Task instructions: Go to the line containing "- Install decorative stuff" and return it and each line after it exactly, through the end of the data below, and nothing more.

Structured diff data
********

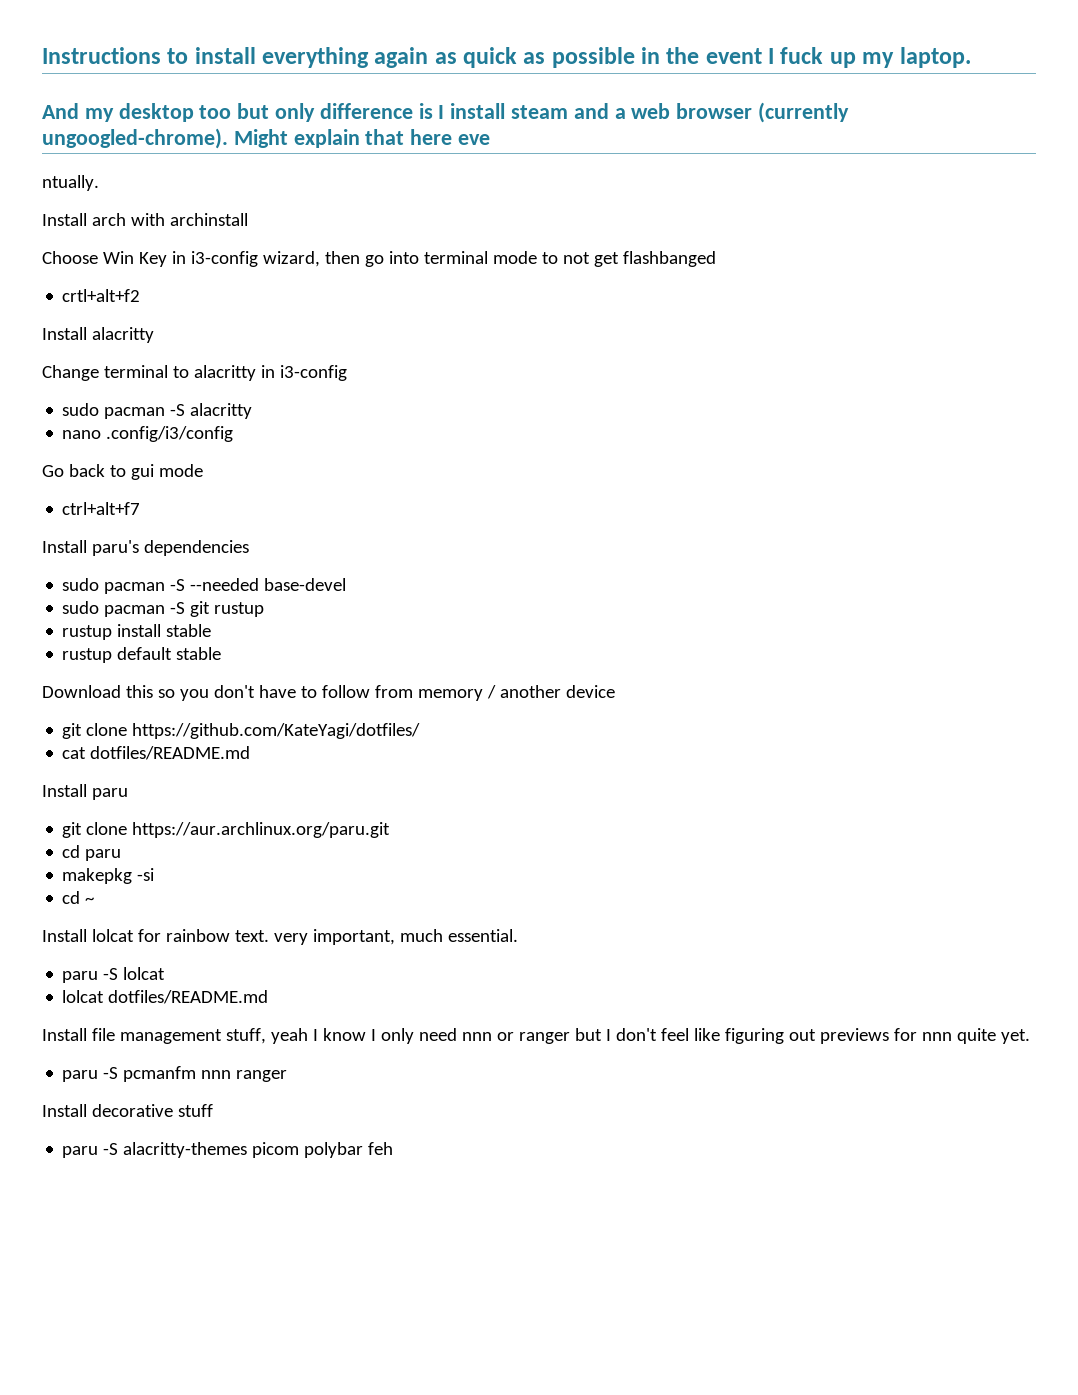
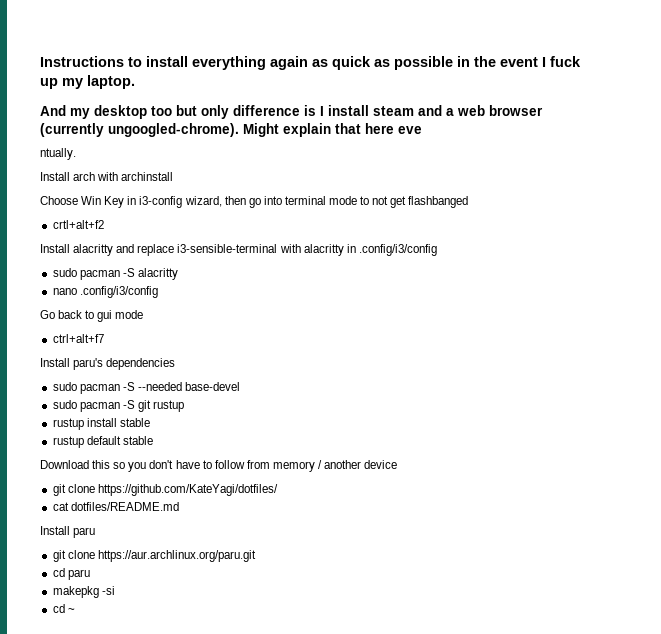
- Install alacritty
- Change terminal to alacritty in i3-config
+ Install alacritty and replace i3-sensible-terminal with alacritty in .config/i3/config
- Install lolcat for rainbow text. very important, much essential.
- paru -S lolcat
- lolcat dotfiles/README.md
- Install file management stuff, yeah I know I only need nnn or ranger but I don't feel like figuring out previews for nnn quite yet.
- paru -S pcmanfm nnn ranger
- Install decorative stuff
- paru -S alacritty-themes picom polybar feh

********

Answer area:
- Install decorative stuff
- paru -S alacritty-themes picom polybar feh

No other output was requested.